[Web document revisions]
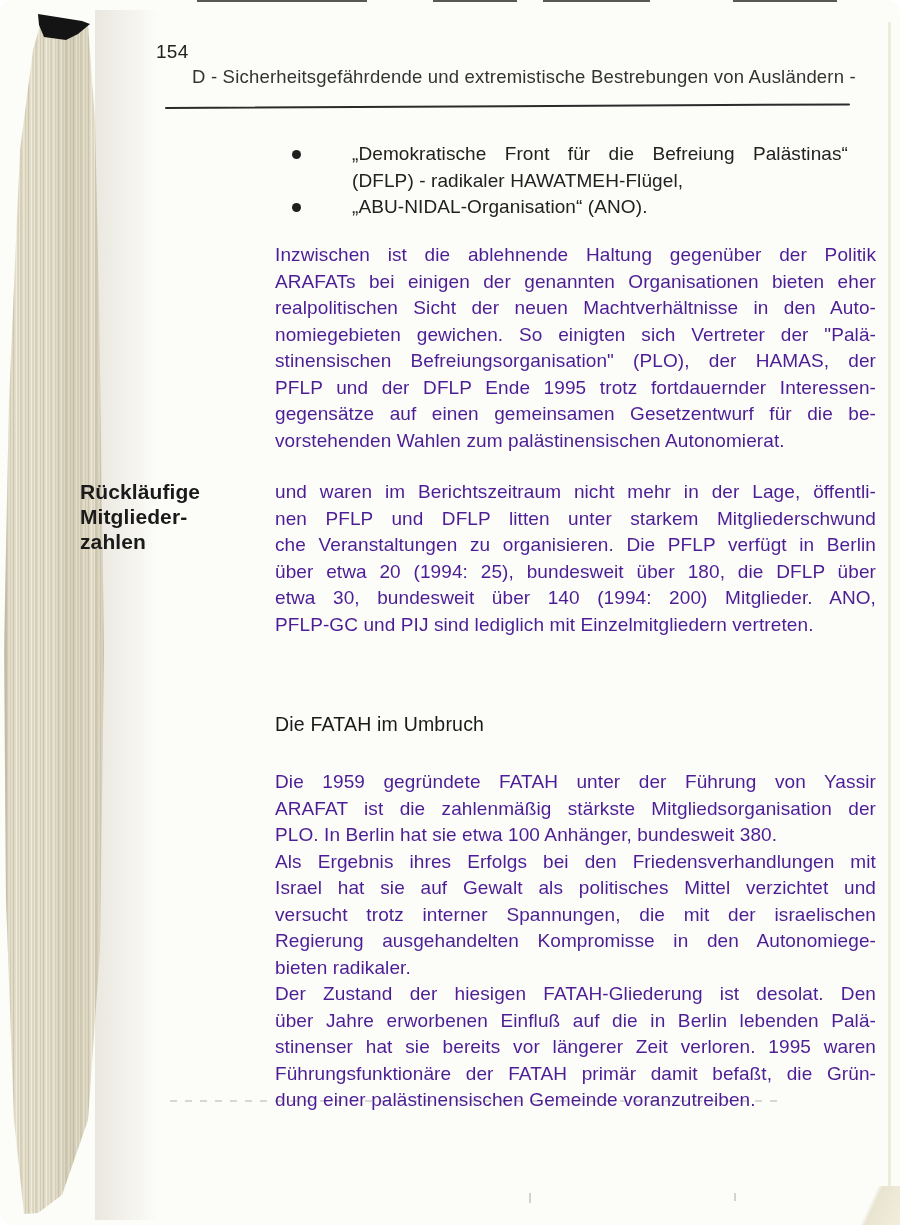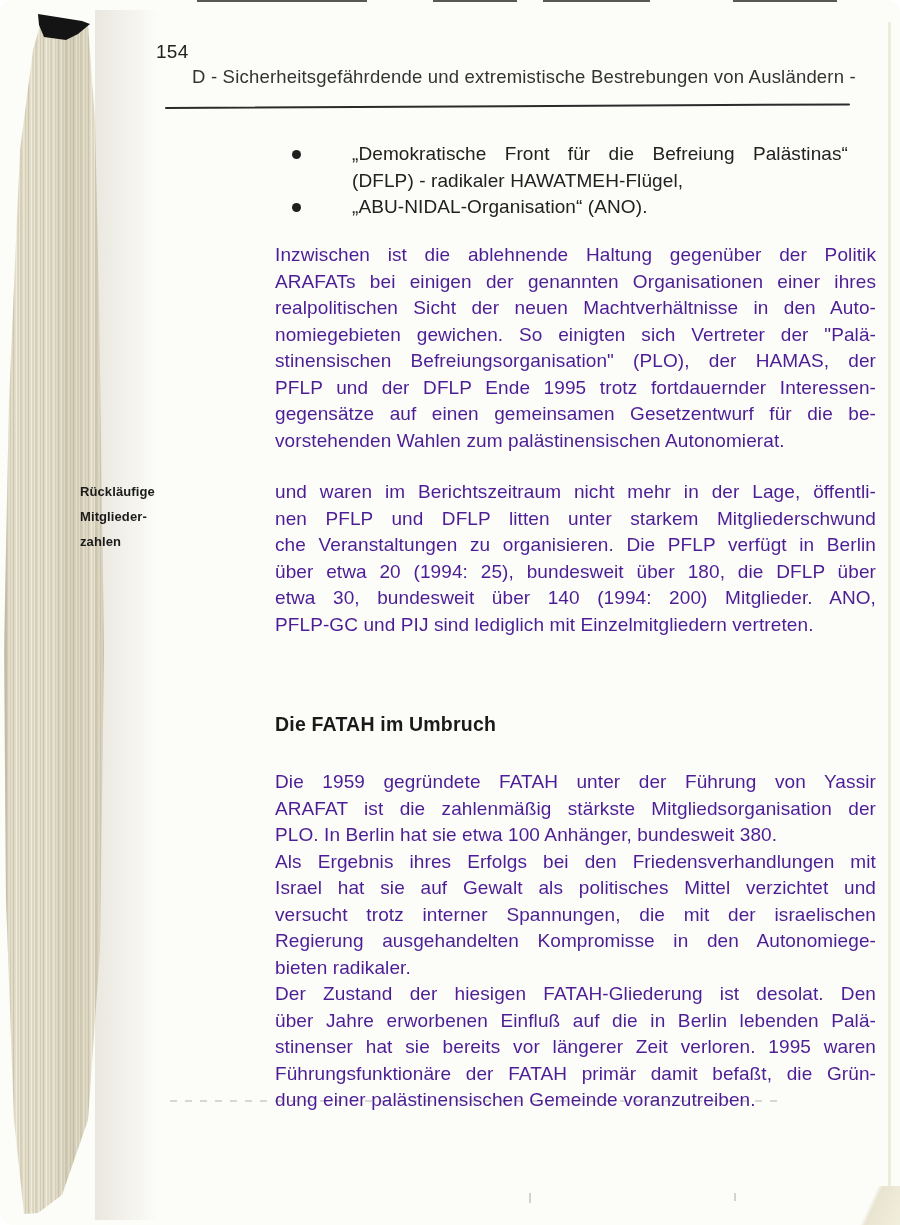"ARAFATs bei einigen der genannten" div.tline { text: einer ihres -> bieten eher }
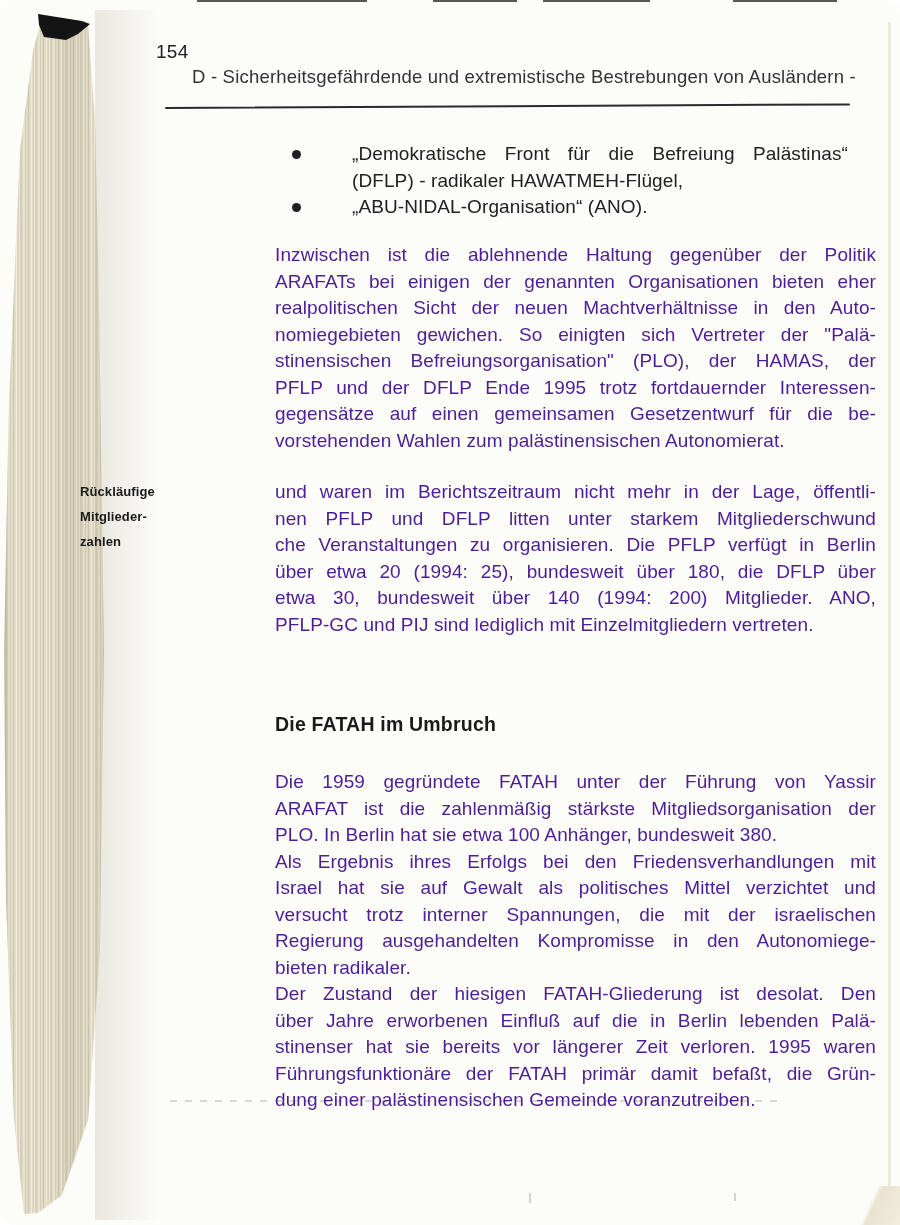"Rückläufige" .margin-note { font-size: 13px -> 21px }
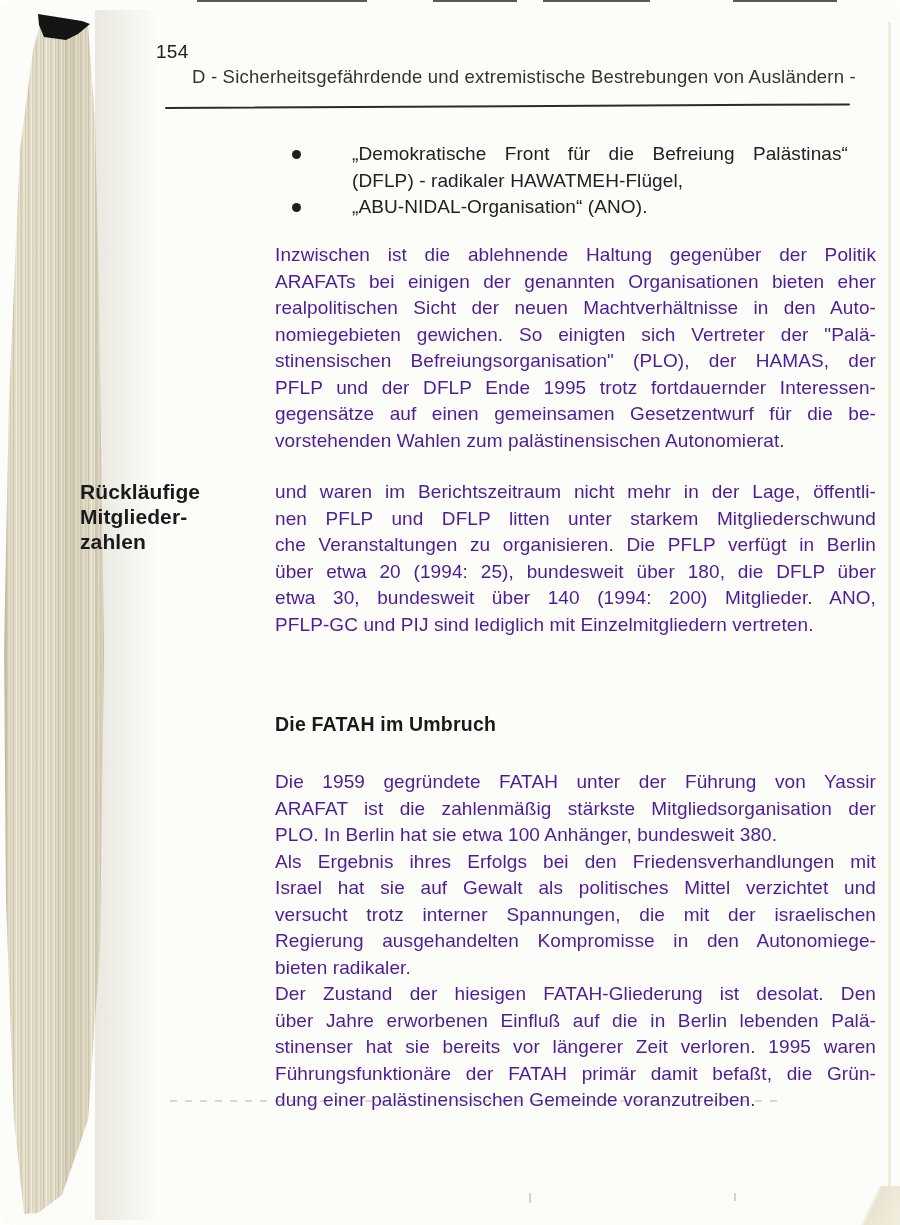"Die FATAH im Umbruch" .section-heading { font-weight: bold -> normal }
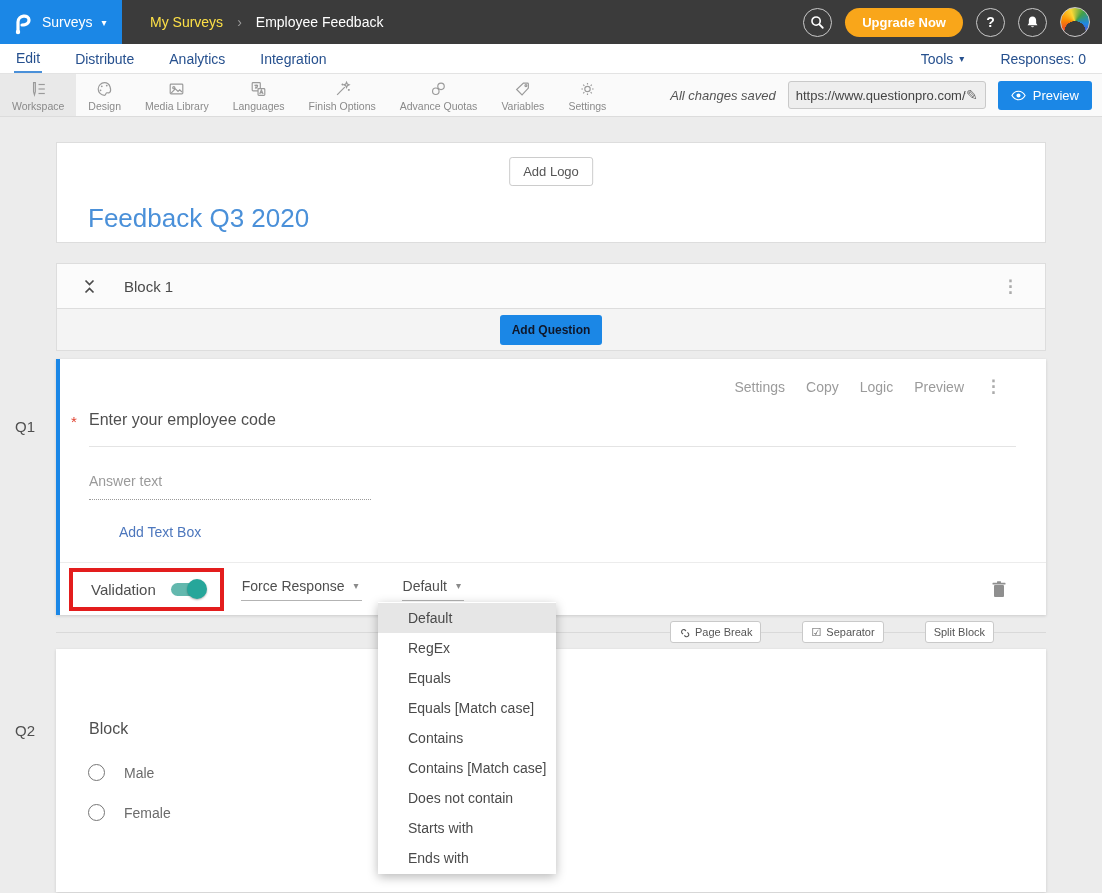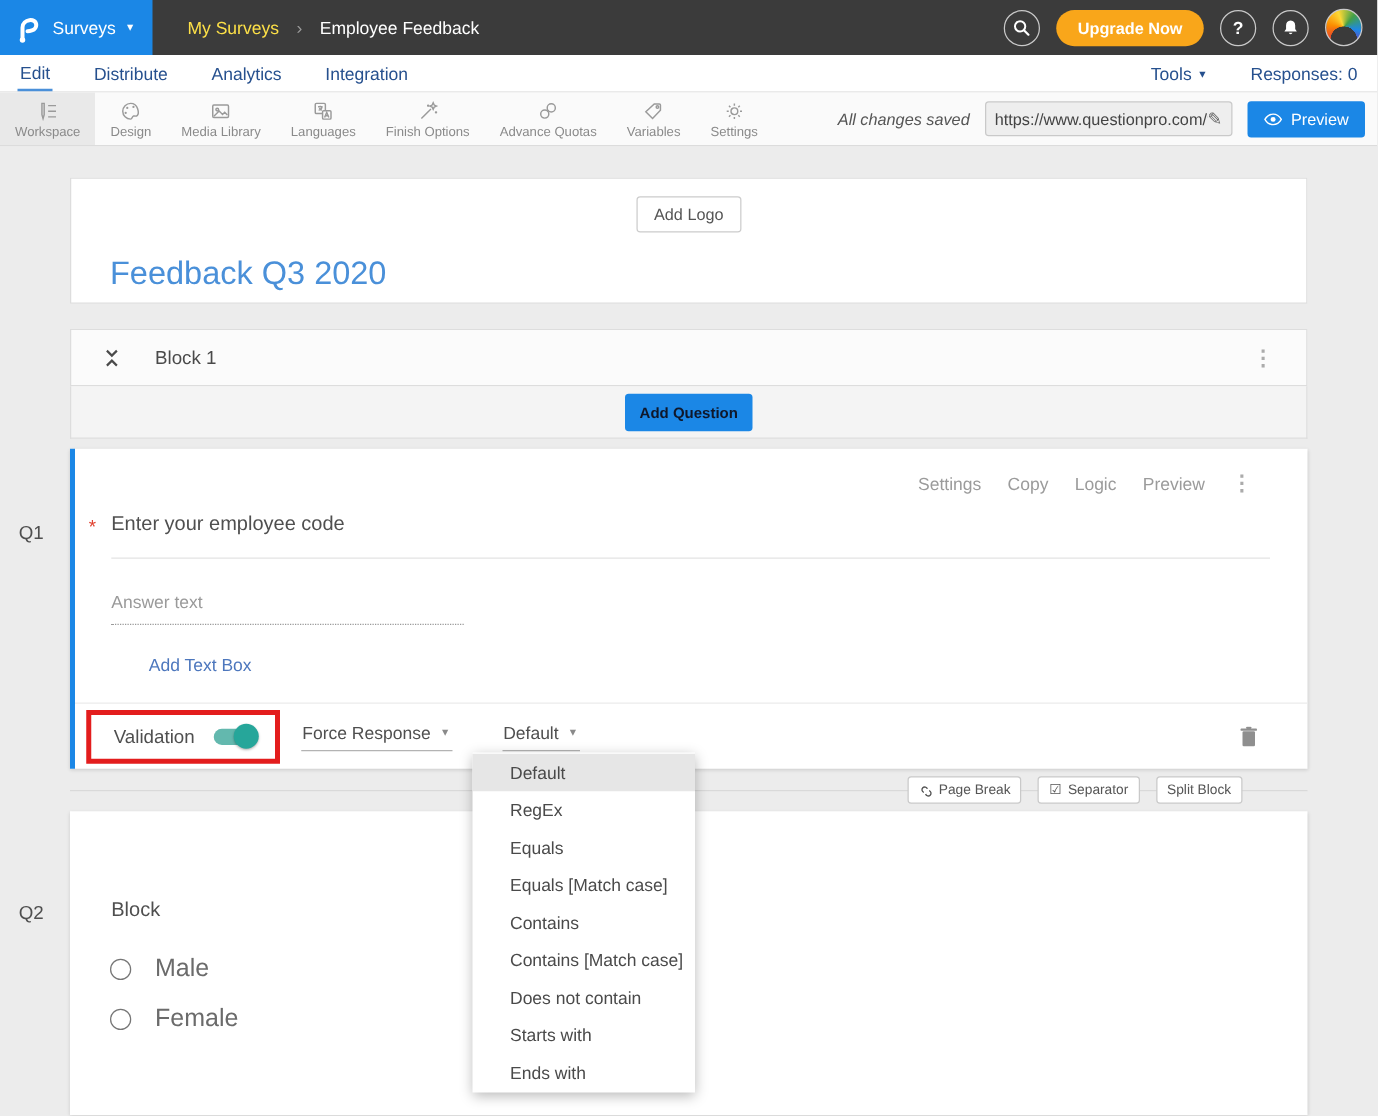"Page Break" .chip { margin-left: none -> 28px }
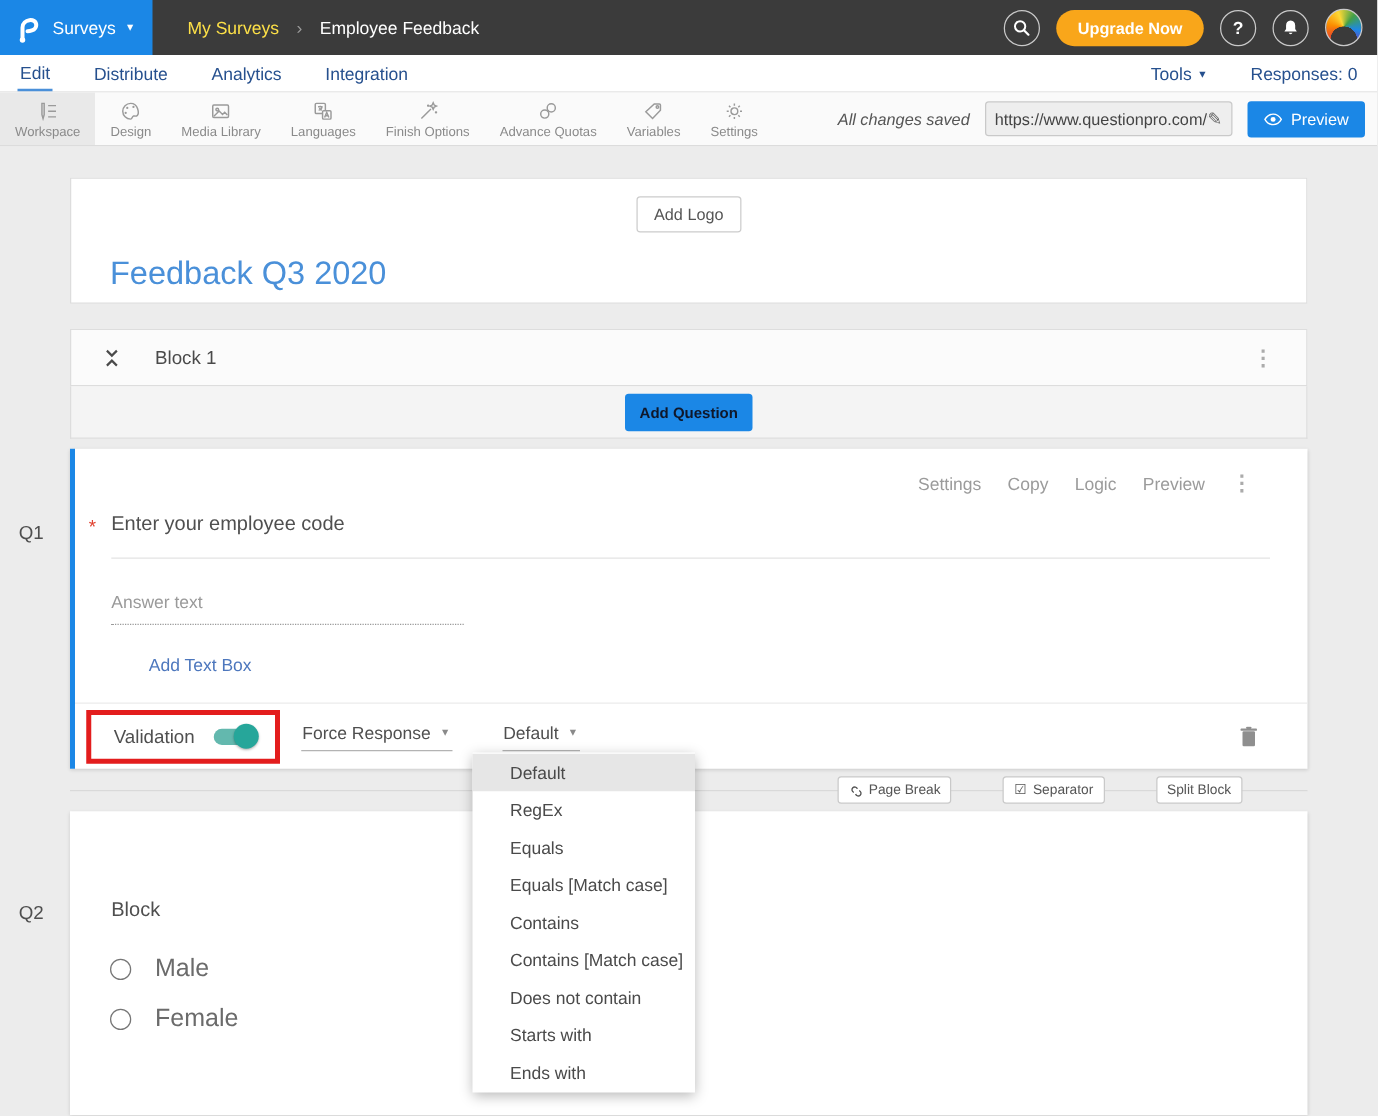"Male" .radio-row { font-size: 20px -> 14px }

> [WHAT NEEDS TO BE DONE] Return the preceding entries exactly, each word as given, but leave out any picture.

> [PROBLEM SOLUTION]
"ARAFATs bei einigen der genannten" div.tline { text: einer ihres -> bieten eher }
"Rückläufige" .margin-note { font-size: 13px -> 21px }
"Die FATAH im Umbruch" .section-heading { font-weight: bold -> normal }
"Page Break" .chip { margin-left: none -> 28px }
"Male" .radio-row { font-size: 20px -> 14px }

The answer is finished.